3- The Comedians (1963)
Never the one to compromise on his hard-bitten political stance, Greene's anger and anguish over Haiti's brutal dictatorship, reigned by the intimidating Papa Doc Duvalier and sponsored secretly by America, find their manifestation in this stunning, sobering novel. With a cinematic, elaborate and even elegiac narrative of exceptional depth, The Comedians uses its multiple-thread narrative, of idealistic American vegetarians and confidence men trying their luck in this failed country, to paint a convincing portrait of totalitarian terror and the grimly comic incapacity of the West to understand these grimy realities. It also features one of his most enduringly tragic heroes in the luckless Major Jones, who also proves to be the finest comedian of them all.
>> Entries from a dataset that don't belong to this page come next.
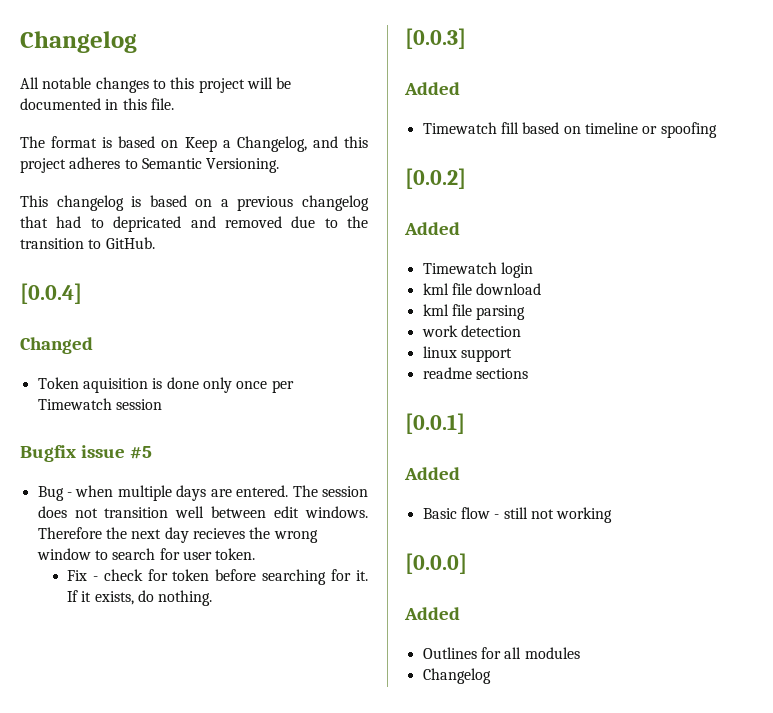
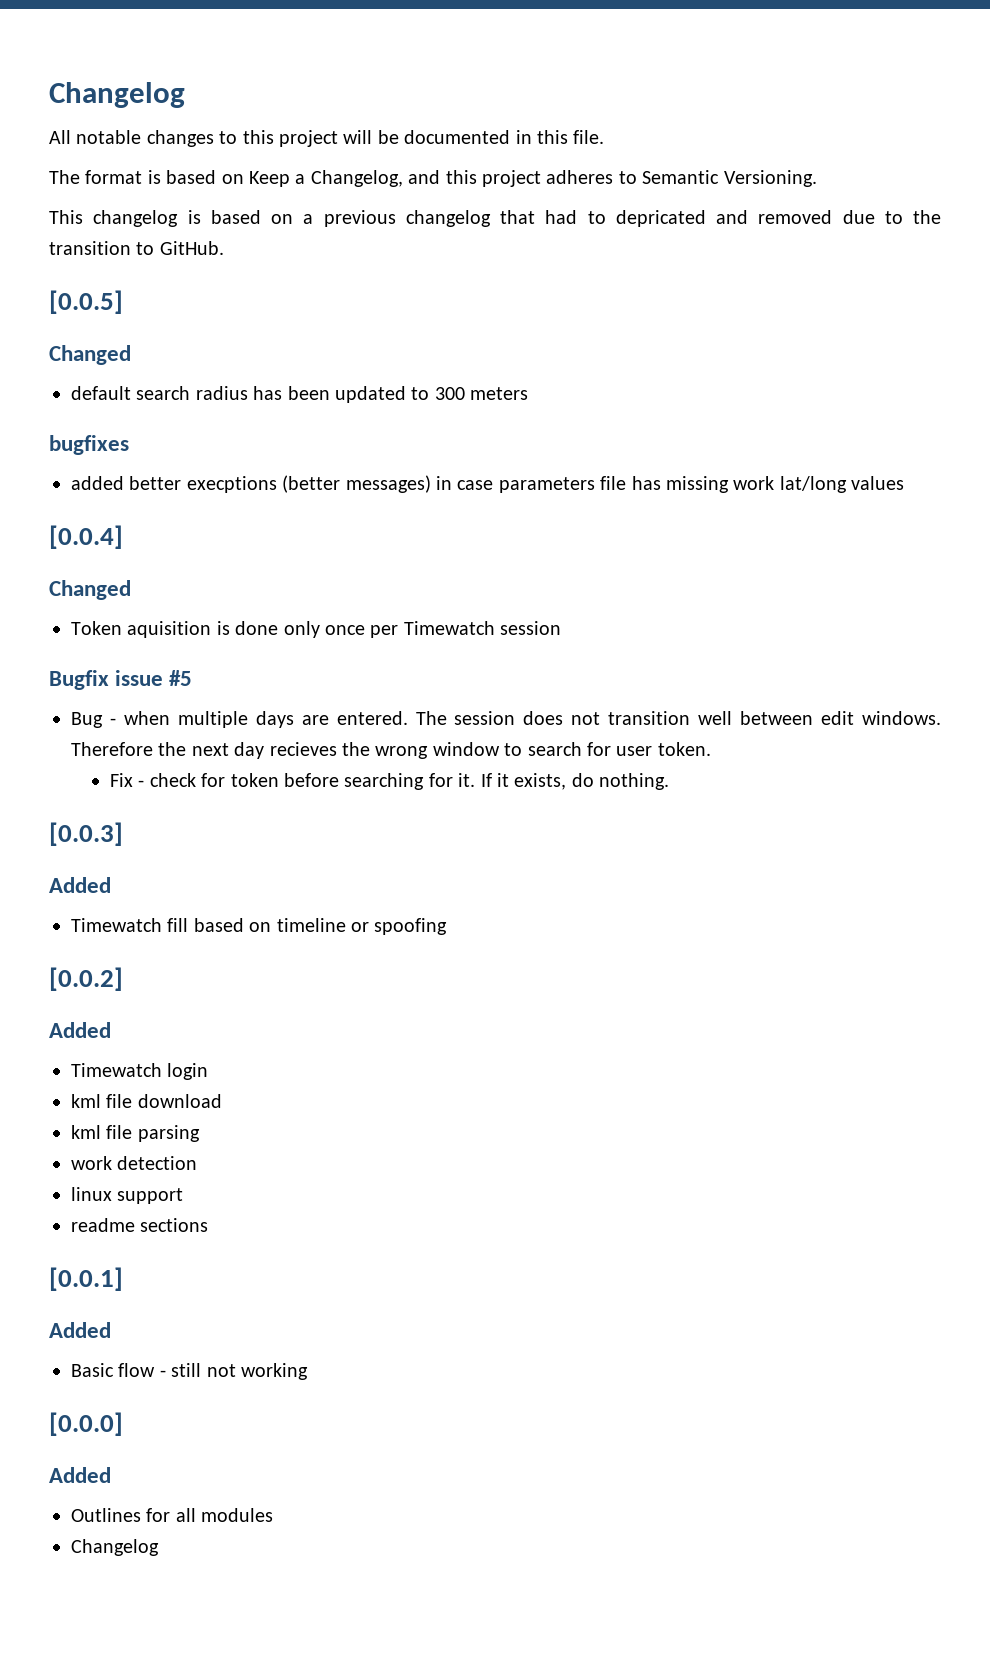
+ [0.0.5]
+ Changed
+ default search radius has been updated to 300 meters
+ bugfixes
+ added better execptions (better messages) in case parameters file has missing work lat/long values

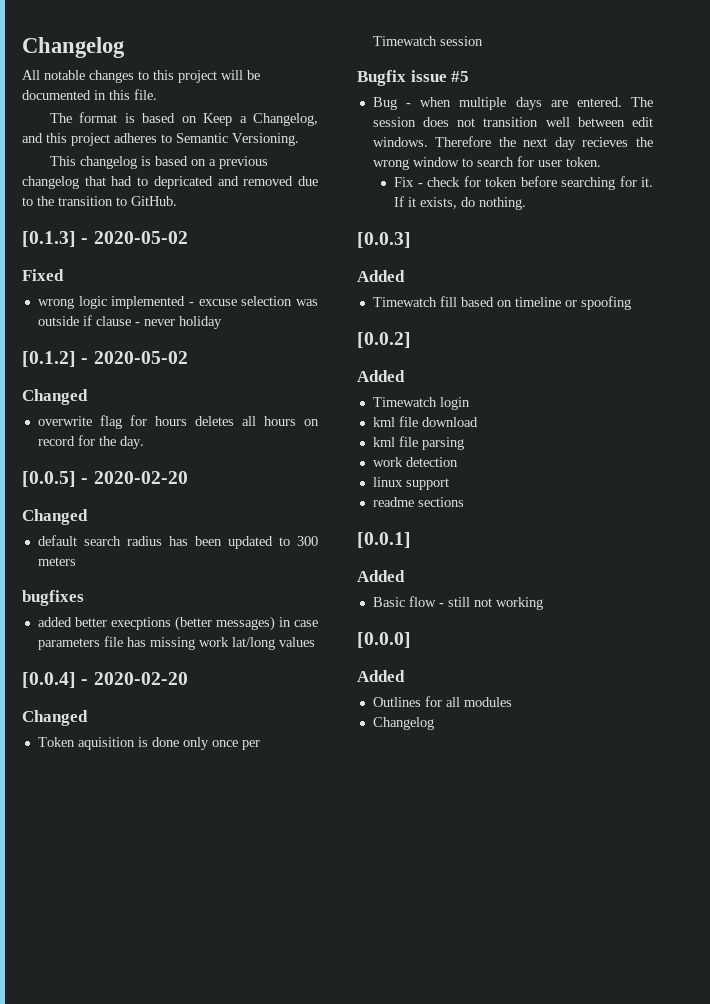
+ [0.1.3] - 2020-05-02
+ Fixed
+ wrong logic implemented - excuse selection was outside if clause - never holiday
+ [0.1.2] - 2020-05-02
+ Changed
+ overwrite flag for hours deletes all hours on record for the day.
- [0.0.5]
+ [0.0.5] - 2020-02-20
- [0.0.4]
+ [0.0.4] - 2020-02-20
2- The Quiet American (1955)
It would be hard to find a more perfectly structured and powerfully prophetic novel than The Quiet American. Like The Comedians, it compels Greene to argue potently about the insidiously dangerous nature of America's foolhardy intervention into the turbulent chaos of the third-world that would lead, twenty years later, to the self-destructive humiliation of the Vietnam War. But more than that, it is a brilliantly constructed love triangle that becomes even a dramatic battleground for ideologies and interests. It also demonstrates Greene's flair for professional dexterity and economy. Real-life observations of the ravages of war fought then by the colonials find their way organically into the narrative and it is still impossible to look beyond that moral - that even the best intentions can be more dangerous than merely evil ones.